Word Square generation in Python

Question

For reasons unknown I've recently taken up generating word squares, or more accurately double word squares. Below you can see my implementation in Python, in about 40 lines. The code uses this word list. It takes around 10ms for dim=2 (2x2 word squares) and around 13 seconds for dim=3 (3x3 squares). For dim=4 it explodes to something like 3.5 hours in cpython, and causes a MemoryError in pypy. For dim=20 and dim=21 it returns 0 solutions in a few seconds, but for dim=18 and dim=19 it causes a MemoryError in both pypy and cpython.

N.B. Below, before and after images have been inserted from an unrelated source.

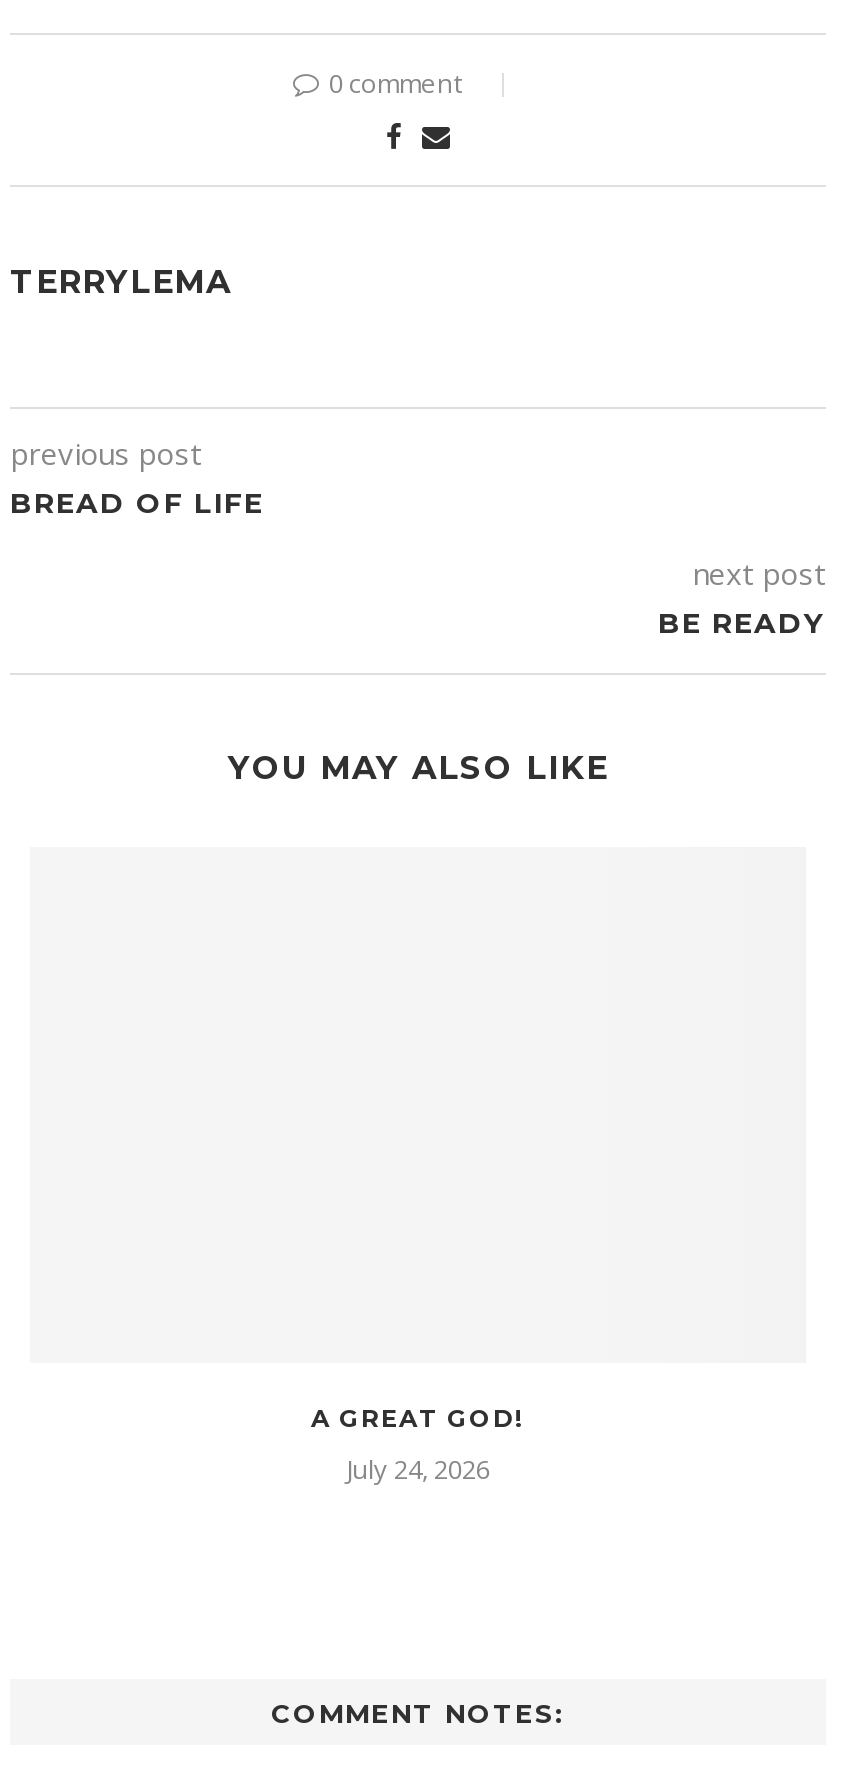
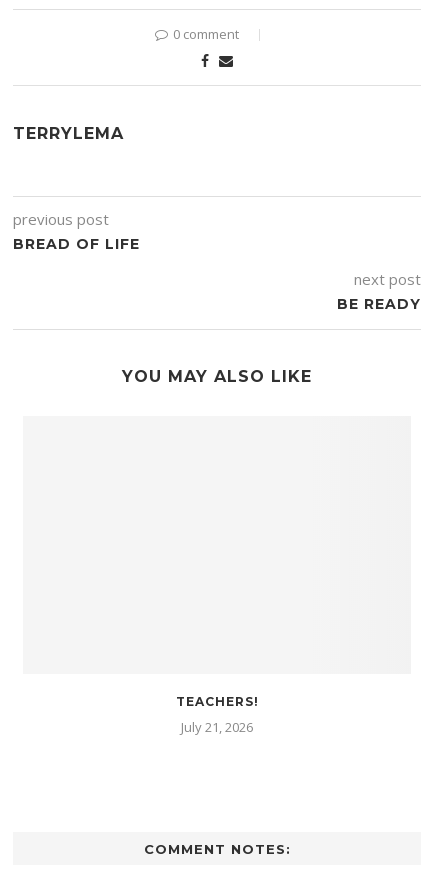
- A GREAT GOD!
+ TEACHERS!

- July 24, 2026
+ July 21, 2026
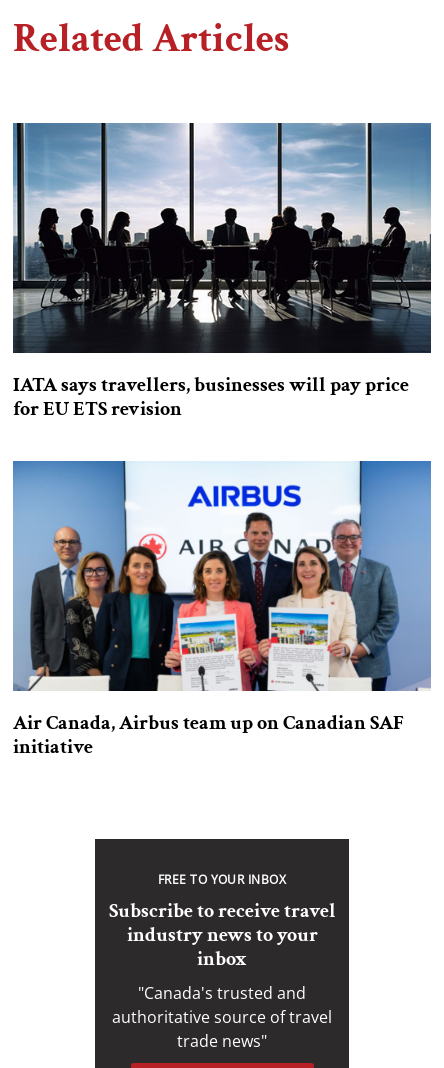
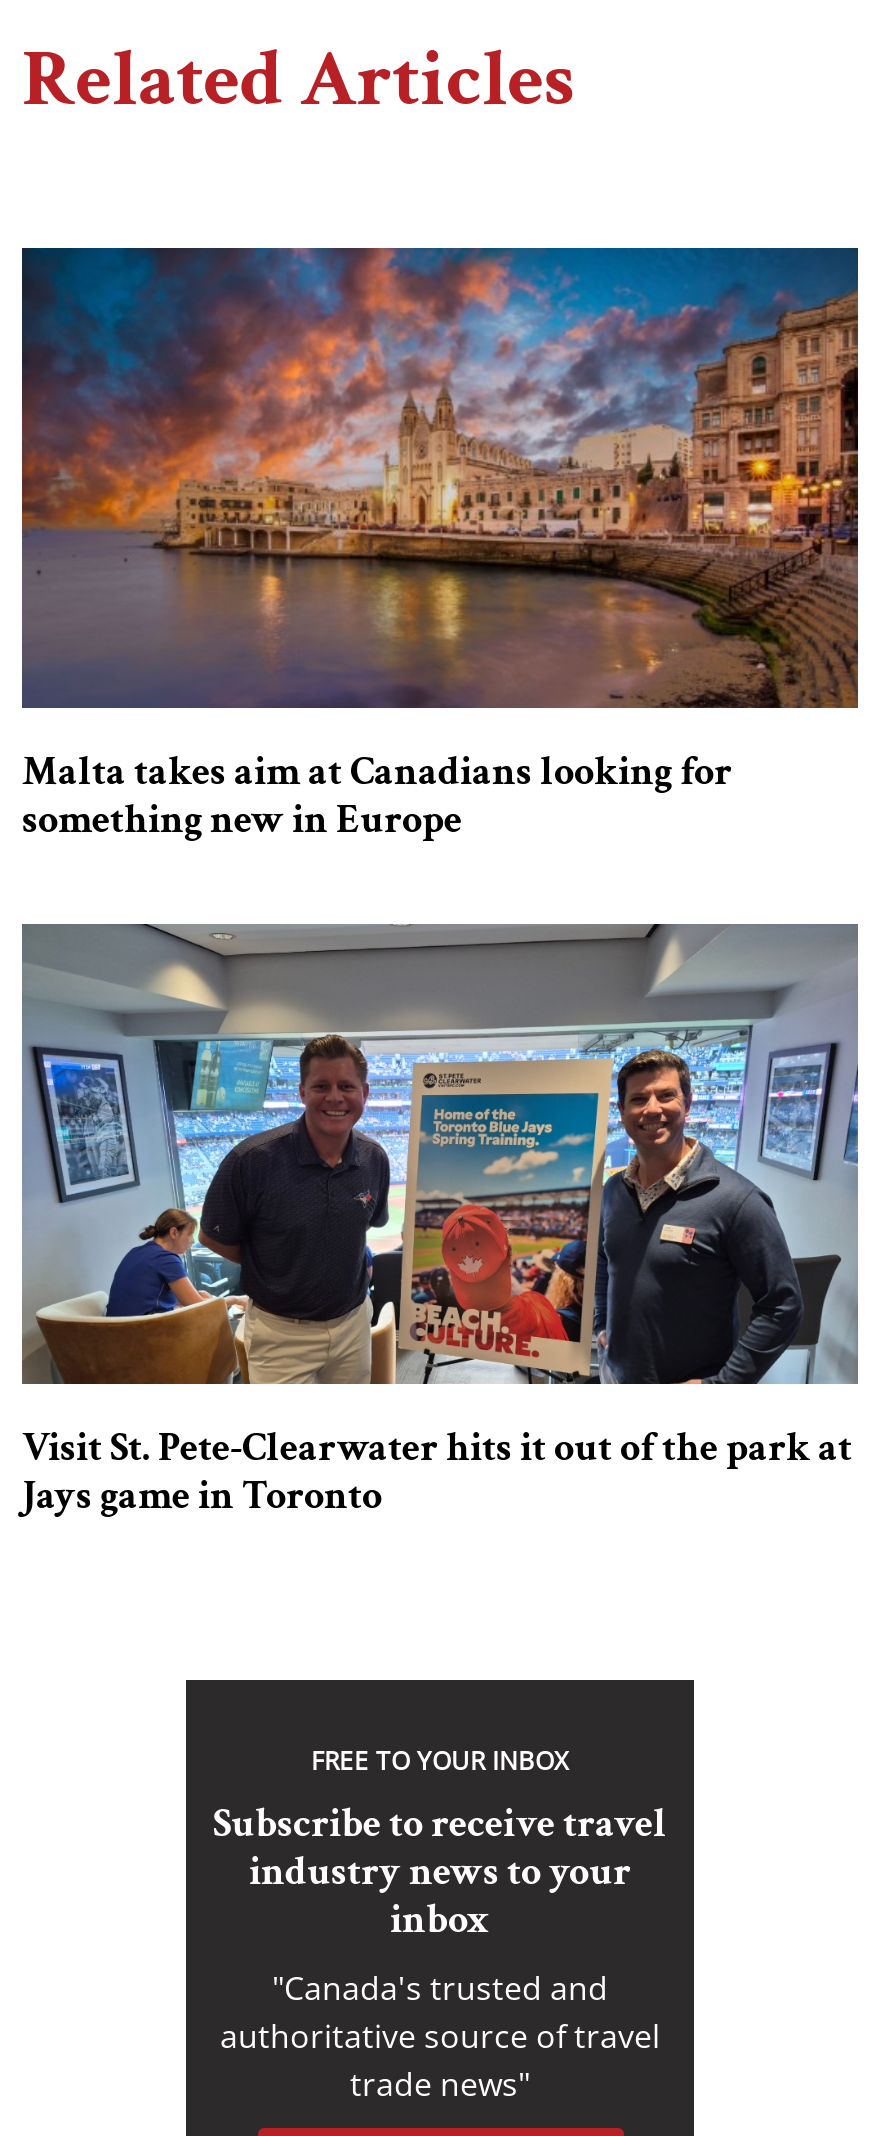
- [image]
- IATA says travellers, businesses will pay price
- for EU ETS revision
+ [image]
+ Malta takes aim at Canadians looking for
+ something new in Europe

- [image]
- Air Canada, Airbus team up on Canadian SAF
- initiative
+ [image]
+ Visit St. Pete-Clearwater hits it out of the park at
+ Jays game in Toronto
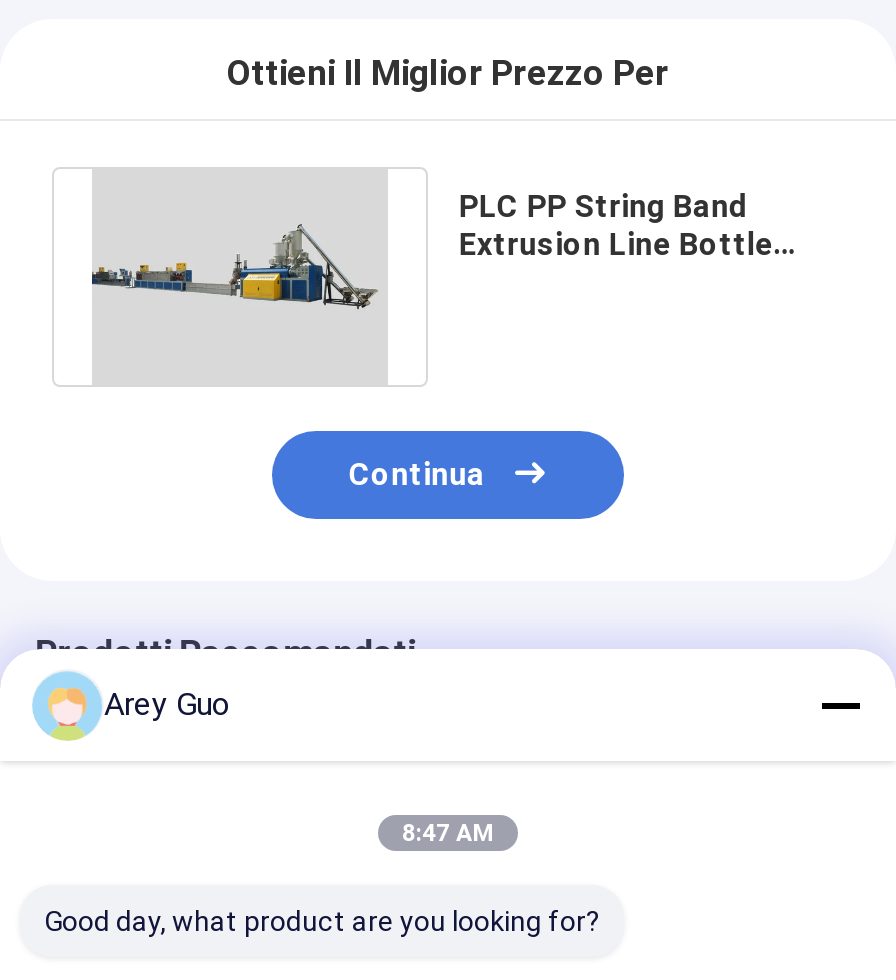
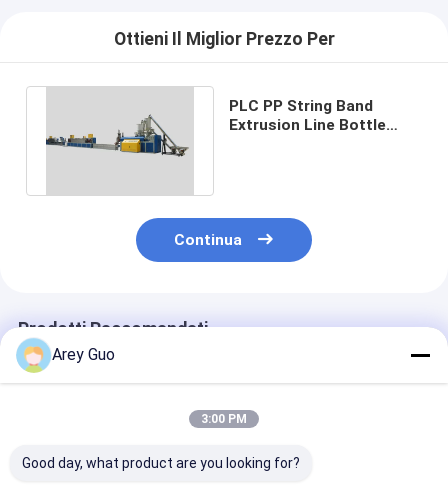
- 8:47 AM
+ 3:00 PM
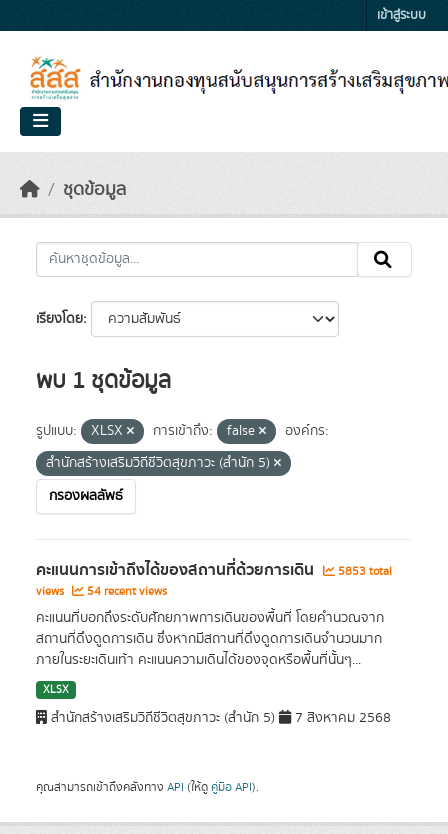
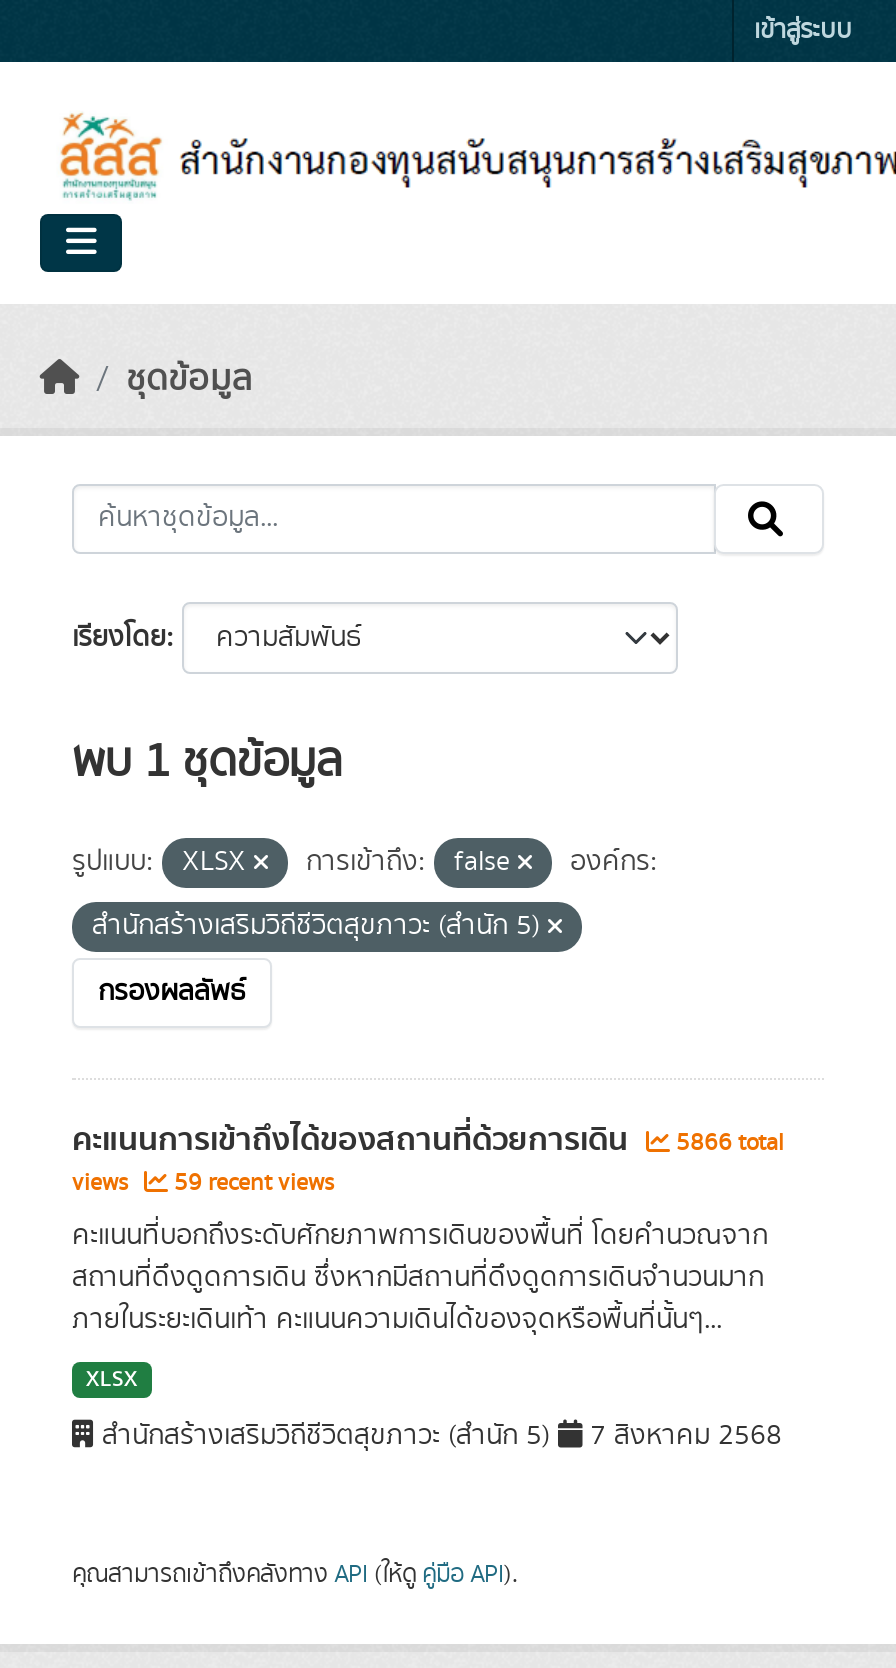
- คะแนนการเข้าถึงได้ของสถานที่ด้วยการเดิน 5853 total
+ คะแนนการเข้าถึงได้ของสถานที่ด้วยการเดิน 5866 total

- views 54 recent views
+ views 59 recent views
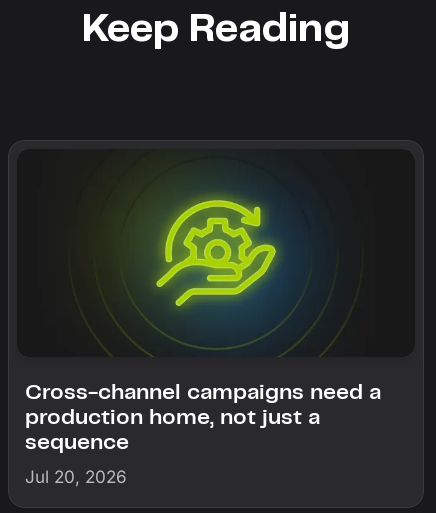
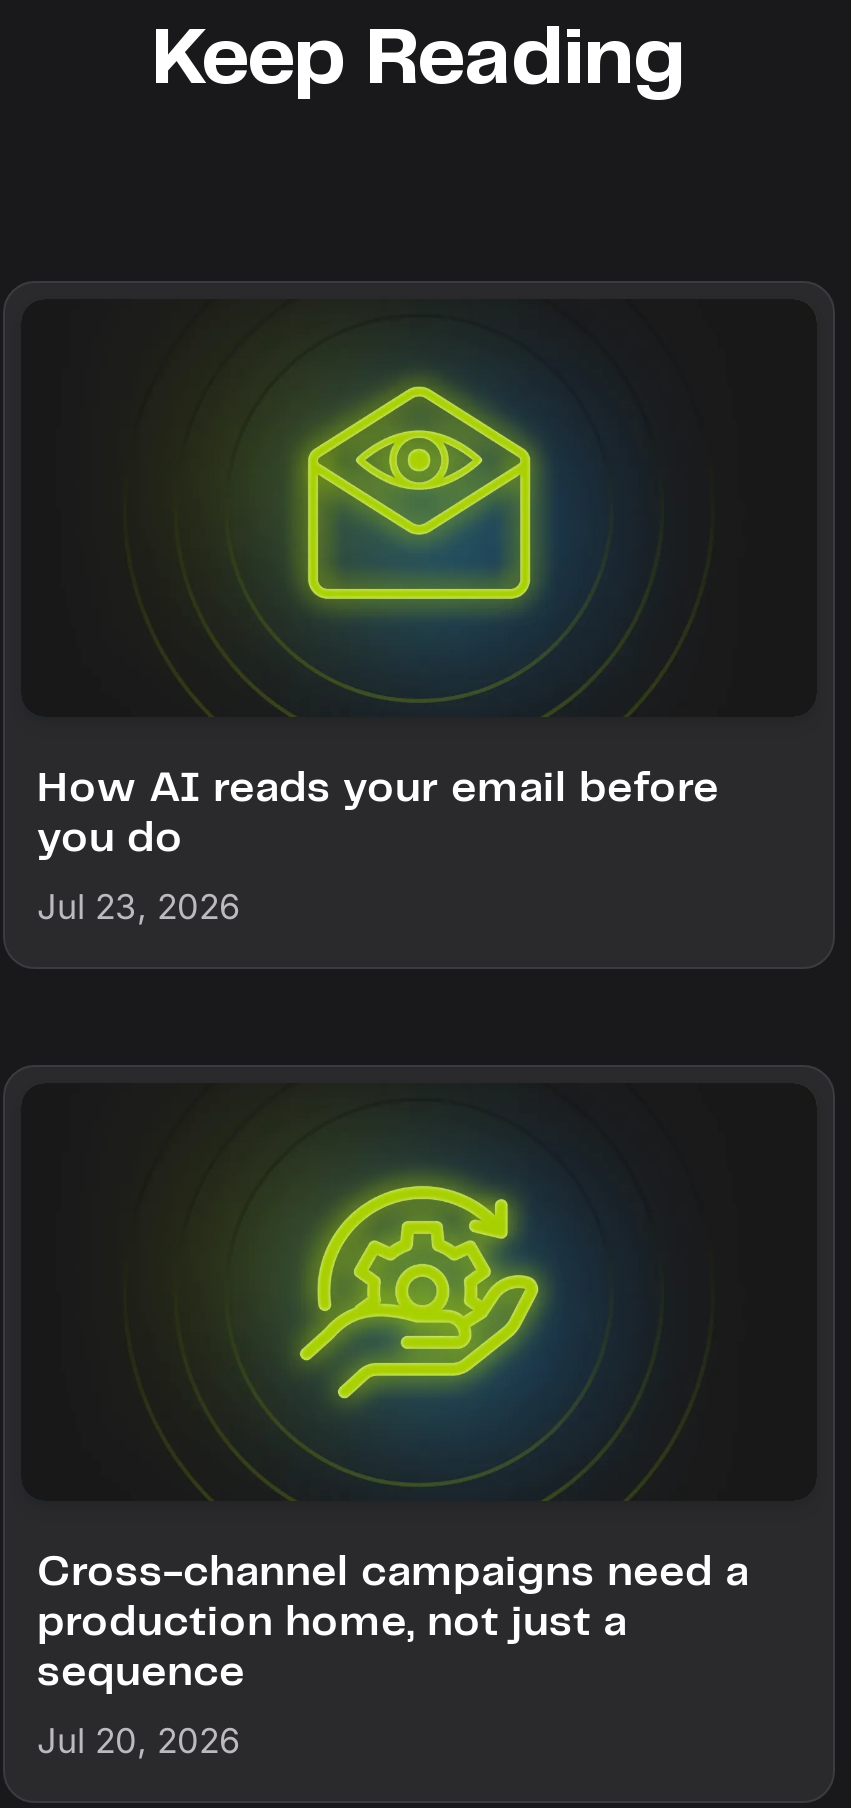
+ How AI reads your email before
+ you do
+ Jul 23, 2026

+ [image]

So, I am looking for improvements that will allow me to explore values of dim >4, but also to explore ways of solving the MemoryErrors for the values <20. Small improvements of a few %, improvements in how things are expressed, as well as large improvements in the algorithm are all welcome.

import time
start = time.clock()

dim = 3 #the dimension of our square
posmax = dim**2 #maximum positions on a dim*dim square

words = open("word.list").read().splitlines()
words = set([w for w in words if len(w)==dim])
print 'Words: %s' % len(words)

prefs = {}
for w in words:
    for i in xrange(0,dim):
        prefs[w[:i]] = prefs.get(w[:i], set())
        prefs[w[:i]].add(w[i])

sq, options = ['' for i in xrange(dim)], {}

for i in prefs: 
    for j in prefs:
        options[(i,j)] = [(i+o, j+o) 
            for o in prefs[i] & prefs[j]]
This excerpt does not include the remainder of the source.